The customer should always feel they have the full support of the company or organisation that they are supporting. Not only do customers expect companies to give them a high-quality product or service, but customers have the power to instantly boost or destroy a company’s reputation via social media because of a customer service issue...regardless of who was actually at fault. And as a result, strong customer service has become crucial in the role of every business.
And while the occasional bad experience may not force a customer to record a poor review or worse, to cease being a customer, particularly in the healthcare industry, the best way to avoid this risk is to prevent it happening to begin with.
Here are a number of reasons why great customer service is imperative in the healthcare industry and a few basic lessons that can be taken on board to help avoid customer concerns.
The Internet is a patient’s best friend and a practice’s worst nightmare.
Review sites abound in every industry and increasingly, these sites are becoming more and more specific about the benefits/issues in a given practice. Potential patients may not dig into the health specific sites however they will come across general review sites such as Google and increasingly (and weirdly...) Yelp. What is the clinic's Google rating? At the same time, social media platforms such as Facebook, Twitter, and even Instagram have become digital windows where your patients will shout both your praises and your deficiencies.
Ignoring patient feedback or indeed not keeping your social media presence relevant to readers telegraphs that you don’t care about their views or are not totally up to date as a practice, whether or not this is true.
Patients are customers/consumers.
Healthcare customer service differs from other industries. Healthcare “customers” are patients. Aside from elective procedures, they typically do not want to be in any healthcare situation. Even when not in the middle of a pandemic, going to the doctor or a hospital can be a scary and confusing experience.

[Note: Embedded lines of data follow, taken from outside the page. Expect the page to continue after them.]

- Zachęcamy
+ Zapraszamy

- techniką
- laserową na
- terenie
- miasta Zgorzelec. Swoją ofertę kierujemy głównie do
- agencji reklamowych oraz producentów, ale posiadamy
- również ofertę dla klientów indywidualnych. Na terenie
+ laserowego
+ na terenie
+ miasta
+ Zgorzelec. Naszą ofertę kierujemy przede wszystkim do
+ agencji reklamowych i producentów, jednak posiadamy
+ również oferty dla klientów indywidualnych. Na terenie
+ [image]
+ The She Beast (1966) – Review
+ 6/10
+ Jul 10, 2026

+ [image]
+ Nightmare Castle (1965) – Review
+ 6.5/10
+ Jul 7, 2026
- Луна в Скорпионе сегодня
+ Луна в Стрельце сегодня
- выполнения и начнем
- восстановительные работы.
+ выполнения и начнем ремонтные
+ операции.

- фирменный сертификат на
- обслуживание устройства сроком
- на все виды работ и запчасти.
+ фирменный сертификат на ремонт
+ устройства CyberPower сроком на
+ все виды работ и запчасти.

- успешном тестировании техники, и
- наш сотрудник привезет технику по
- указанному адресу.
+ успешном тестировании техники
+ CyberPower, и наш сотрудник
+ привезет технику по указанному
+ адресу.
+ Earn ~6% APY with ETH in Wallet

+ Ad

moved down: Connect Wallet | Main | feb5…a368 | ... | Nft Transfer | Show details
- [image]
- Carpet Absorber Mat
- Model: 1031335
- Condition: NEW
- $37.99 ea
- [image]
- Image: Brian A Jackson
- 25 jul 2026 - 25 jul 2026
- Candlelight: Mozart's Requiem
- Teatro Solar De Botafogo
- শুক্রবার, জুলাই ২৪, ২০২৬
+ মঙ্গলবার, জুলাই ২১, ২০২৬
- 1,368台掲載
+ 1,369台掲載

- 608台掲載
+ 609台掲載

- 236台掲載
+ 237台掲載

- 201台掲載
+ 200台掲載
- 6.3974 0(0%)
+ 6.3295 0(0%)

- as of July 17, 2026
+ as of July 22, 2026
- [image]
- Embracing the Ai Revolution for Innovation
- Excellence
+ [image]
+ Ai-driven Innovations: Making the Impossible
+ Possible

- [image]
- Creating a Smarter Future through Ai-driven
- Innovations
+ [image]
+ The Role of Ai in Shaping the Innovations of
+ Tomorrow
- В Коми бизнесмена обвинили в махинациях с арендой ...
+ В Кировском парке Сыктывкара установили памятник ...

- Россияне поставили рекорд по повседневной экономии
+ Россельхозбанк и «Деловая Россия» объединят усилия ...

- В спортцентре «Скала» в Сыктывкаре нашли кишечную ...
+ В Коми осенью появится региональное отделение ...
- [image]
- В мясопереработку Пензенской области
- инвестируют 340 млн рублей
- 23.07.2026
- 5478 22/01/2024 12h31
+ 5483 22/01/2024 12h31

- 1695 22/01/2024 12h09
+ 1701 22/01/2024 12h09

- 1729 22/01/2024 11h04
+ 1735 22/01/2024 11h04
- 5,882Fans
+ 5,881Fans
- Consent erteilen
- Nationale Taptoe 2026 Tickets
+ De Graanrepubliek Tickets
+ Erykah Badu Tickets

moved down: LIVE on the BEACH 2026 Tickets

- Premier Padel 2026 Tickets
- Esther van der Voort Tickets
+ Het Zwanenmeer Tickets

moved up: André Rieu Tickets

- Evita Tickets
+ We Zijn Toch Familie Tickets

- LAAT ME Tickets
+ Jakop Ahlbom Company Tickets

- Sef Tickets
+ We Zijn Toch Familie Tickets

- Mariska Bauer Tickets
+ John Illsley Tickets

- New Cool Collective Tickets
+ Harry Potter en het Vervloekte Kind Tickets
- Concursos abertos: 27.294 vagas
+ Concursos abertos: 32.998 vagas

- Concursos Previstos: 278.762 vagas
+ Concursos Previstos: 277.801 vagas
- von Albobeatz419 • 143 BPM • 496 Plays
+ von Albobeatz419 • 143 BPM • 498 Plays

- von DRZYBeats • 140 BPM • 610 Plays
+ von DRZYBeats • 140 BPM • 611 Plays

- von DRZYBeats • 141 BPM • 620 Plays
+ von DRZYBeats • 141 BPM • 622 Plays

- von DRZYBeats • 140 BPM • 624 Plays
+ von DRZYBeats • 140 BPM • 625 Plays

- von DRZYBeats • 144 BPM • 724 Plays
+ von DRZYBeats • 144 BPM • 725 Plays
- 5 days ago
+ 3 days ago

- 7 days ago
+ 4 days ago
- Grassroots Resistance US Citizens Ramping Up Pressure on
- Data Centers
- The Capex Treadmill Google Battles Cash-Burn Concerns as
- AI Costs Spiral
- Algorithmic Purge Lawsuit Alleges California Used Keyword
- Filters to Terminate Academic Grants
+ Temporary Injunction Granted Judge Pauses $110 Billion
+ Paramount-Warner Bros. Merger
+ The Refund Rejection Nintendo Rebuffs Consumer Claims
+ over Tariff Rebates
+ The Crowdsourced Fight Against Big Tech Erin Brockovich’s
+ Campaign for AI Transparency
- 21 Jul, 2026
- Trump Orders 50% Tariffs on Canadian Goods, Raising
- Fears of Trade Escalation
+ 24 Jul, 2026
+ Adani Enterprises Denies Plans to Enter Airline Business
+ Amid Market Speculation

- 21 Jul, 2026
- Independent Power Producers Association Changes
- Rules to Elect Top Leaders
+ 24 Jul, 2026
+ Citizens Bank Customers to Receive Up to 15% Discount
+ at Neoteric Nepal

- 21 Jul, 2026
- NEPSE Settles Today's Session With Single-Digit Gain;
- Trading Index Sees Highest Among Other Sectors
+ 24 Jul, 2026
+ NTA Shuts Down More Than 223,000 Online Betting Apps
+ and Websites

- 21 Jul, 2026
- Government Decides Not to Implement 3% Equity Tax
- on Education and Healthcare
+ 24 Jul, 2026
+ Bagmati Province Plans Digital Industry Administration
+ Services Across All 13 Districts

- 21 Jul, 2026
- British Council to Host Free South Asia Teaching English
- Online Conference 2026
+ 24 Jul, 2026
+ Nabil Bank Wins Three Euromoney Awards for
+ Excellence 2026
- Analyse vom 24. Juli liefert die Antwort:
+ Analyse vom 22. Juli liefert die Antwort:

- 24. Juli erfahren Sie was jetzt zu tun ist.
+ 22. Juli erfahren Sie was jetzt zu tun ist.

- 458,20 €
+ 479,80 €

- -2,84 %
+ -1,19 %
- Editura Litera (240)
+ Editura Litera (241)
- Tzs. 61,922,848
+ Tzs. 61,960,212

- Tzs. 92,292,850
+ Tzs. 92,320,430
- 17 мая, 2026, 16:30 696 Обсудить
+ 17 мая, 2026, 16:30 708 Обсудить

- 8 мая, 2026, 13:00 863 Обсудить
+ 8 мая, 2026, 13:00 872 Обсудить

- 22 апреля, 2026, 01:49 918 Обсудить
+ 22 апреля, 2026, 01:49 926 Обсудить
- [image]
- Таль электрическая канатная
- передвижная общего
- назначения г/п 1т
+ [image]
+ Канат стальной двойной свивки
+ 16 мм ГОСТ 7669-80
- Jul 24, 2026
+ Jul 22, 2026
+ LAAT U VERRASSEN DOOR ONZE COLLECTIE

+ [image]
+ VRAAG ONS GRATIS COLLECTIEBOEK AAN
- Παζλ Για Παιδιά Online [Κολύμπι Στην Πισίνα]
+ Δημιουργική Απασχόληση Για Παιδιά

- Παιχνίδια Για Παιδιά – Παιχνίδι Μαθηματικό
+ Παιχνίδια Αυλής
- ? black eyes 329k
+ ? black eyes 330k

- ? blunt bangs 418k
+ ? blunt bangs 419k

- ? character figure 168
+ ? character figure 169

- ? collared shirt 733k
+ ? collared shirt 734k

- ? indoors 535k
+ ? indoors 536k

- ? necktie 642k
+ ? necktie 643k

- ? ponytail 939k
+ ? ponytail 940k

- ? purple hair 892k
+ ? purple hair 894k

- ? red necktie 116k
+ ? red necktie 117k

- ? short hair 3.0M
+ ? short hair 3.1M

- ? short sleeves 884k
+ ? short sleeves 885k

By identifying potential sources of discomfort, and having a well thought-out customer service plan, a practice or hospital can set themselves up for the best possible patient experience. Think about how many experiences are opportunities to either impress a patient or chase them away:
- First point of contact with scheduling staff
- Office staff
- Waiting room experience
- Wait time past the scheduled appointment time
- Check in procedure with nurse or medical assistant/vitals
- Actual visit with the doctors and nurses
Every person and procedure in your practice plays a role in making the patient feel comfortable and at ease. And there are some interesting lessons that we should take on board to ensure comfort levels are maintained as high as possible. More on that in a later post.
With the current global pandemic situation, customer service plans are even more important, particularly in regards to patient arrival.
Make sure you let your patients know about your safety protocols ahead of time and clearly define what they must do. What may be obvious to you because of your job is not obvious to patients. All your staff must understand this. And with the changing requirements that come with the ebb and flow of the virus, you'll need to have a system in place that allows you to quickly and easily convey changing instructions. A flexible, easy to use knowledge platform such as Intuto can be an ideal way to achieve this. And of course patient check-in instructions must be presented in a clear, step-by-step manner. Patients are concerned enough about a visit to a medical centre. They need as little additional distraction as possible. Here again, a platform like Intuto can be used to share instructions electronically with patients. Interactive materials on Intuto can reinforce the needs of the practice and really help make the patient experience a positive one. Ultimately, medical centre staff training is vital.
Your patients have an opinion
While many practice managers may feel that patient satisfaction surveys in the case of regular visits or in the case of major procedures, exit interviews, are a little 'commercial', these are a wonderful tool for a practice to understand where they excelled or where they could do better. A simple form at the redemption desk may suffice although patients may feel a little daunted about filling it out in front of staff, particularly if the feedback is a little negative.
Perhaps better is to make use of one of a number of options to create an online questionnaire. East to set up and importantly to be able to consolidate the answers so that you as practice manager can clearly see trends.
Be prepared to change the questions over time to let you cover the core competencies of the clinic (waiting room, cleanliness, the procedure, communication and so on) without the questionnaire becoming too unwieldy. Real, timely feedback from patients will help the entire clinic ensure that excellent patient service is second nature.
The patient experience does not start or end at the doctor’s physical office. Perception is built by gathering information from multiple channels, whether it is through review sites, internal discussion or surveys. The importance of understanding the way customers perceive you should never be underestimated when building patient relationships and expanding customer numbers.